Warga menerima bantuan secara terpusar di posko pengungsian dekat rumah jabatan Sekda Kabupaten Manggarai Timur pada Selasa, 25 Agustus 2026.
Ketua Komite Kopdit Pintu Air Cabang Kisol, Noviani Sero, mengungkapkan bantuan sembako berupa beras, gula, mie instan, telur dan minyak goreng itu diserahkan oleh staf titik pengungsian tersebut.
“Sebagai langkah awal kami bawa langsung bantuan itu bagi pengungsi yang terpusat di posko,” ujar Novianti.
Selain itu, pihaknya berencana menyalurkan secara bertahap ke titik kumpul anggota. Di sana nantinya, akan berkoordinasi dengan ketua kelompok guna menyalurkan bantuan kepada warga, kata dia.
Ia mengatakan, langkah ini diambil guna mempertimbangkan evisiensi waktu dan tenaga staf yang bertugas di kantor cabang.
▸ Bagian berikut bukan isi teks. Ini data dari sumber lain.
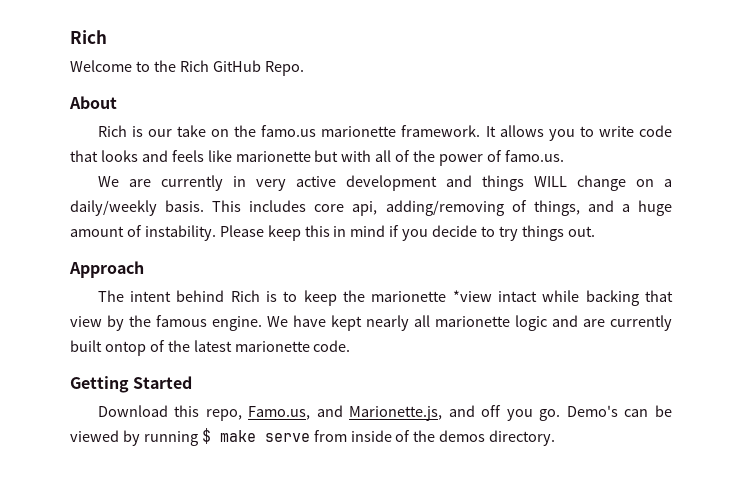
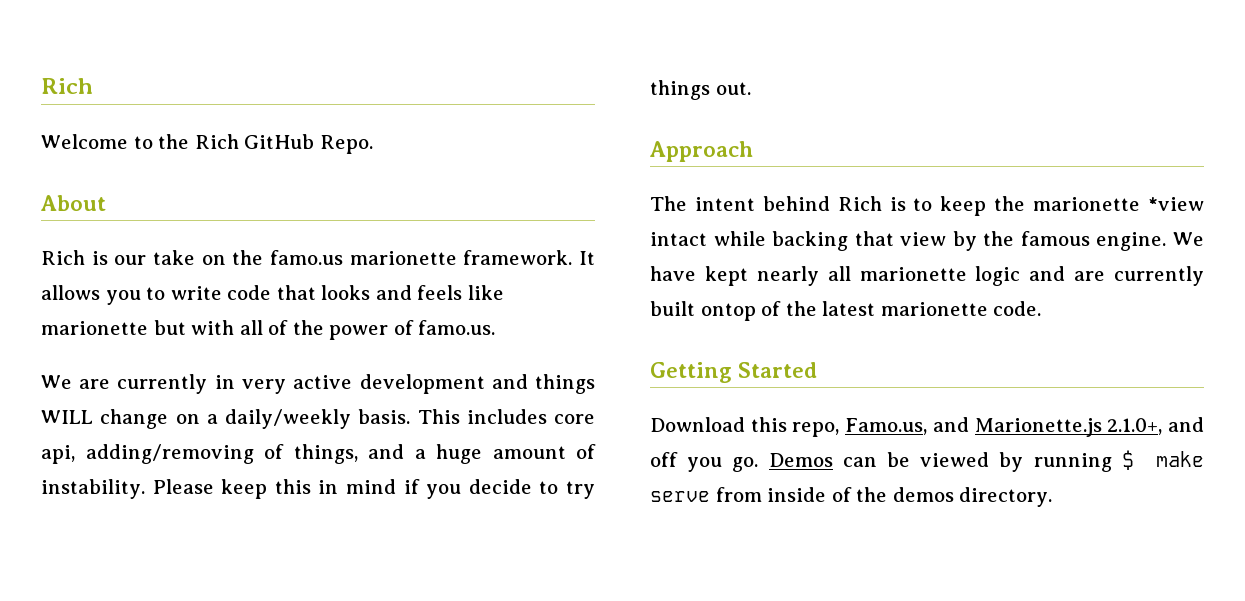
[349,406,443,421] Marionette.js, -> [974,418,1163,437] Marionette.js 2.1.0+,
[566,405,618,417] Demo's -> [768,453,833,467] Demos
“Harapanya disaat mereka turun untuk membawa bantuan pada kesempatan yang sama kepada peserta yang hadir juga diberikan penguatan agar tidak hidup dalam situasi trauma yang berkepanjangan,” terang Novianti.
Ketua Pengurus Pusat Kopdit Pintu Air, Yakobus Jano, menjelsakan penyerahan bantuan oleh Kopdit Pintu Air itu sesungguhnya merupakan tindakan nyata dari moto Kopdit Pintu Air ‘kau susah aku bantu dan aku susah kau bantu’.
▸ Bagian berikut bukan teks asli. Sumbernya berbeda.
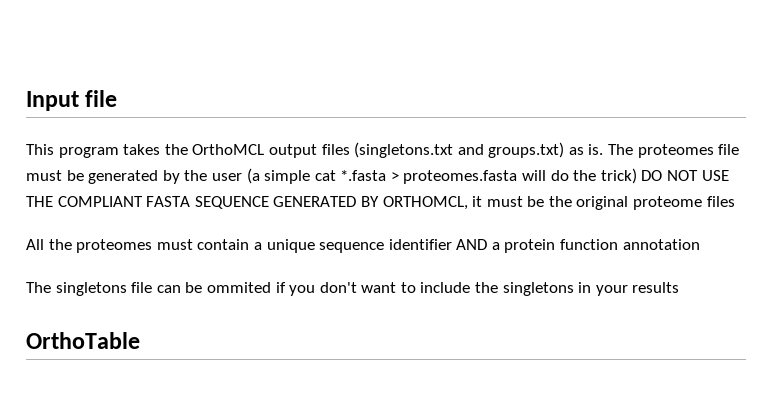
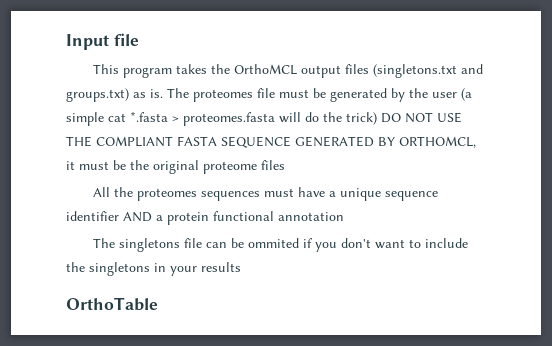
[156,239,250,250] must contain -> [200,187,325,201] sequences must have
[560,239,619,250] function -> [213,211,274,221] functional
“Moto itu bukan sekadar retorika belaka, tetapi harus diwujudnyatakan dalam tindakan nyata,” tutur Jano.
Ia menjelaskan sehubung semua kabupaten di Pulau Flores mengalami dampak dari guncangan gempai itu, maka bantuan nantinya akan disalurkan secara bertahap.
“Saya berharap kepada korban tidak mempersoalkan berapa nilai bantuan yang lembaga berikan, tetapi lihatlah itu sebagai bentuk rasa solider lembaga atas penderitaan warga. Kita ini lembaga yang merupakan kumpulan orang-orang kecil yang dikenal dengan nelayan, tani, ternak, dan buruh yang ikut merasakan dengan derita sesama,” tutup Jano.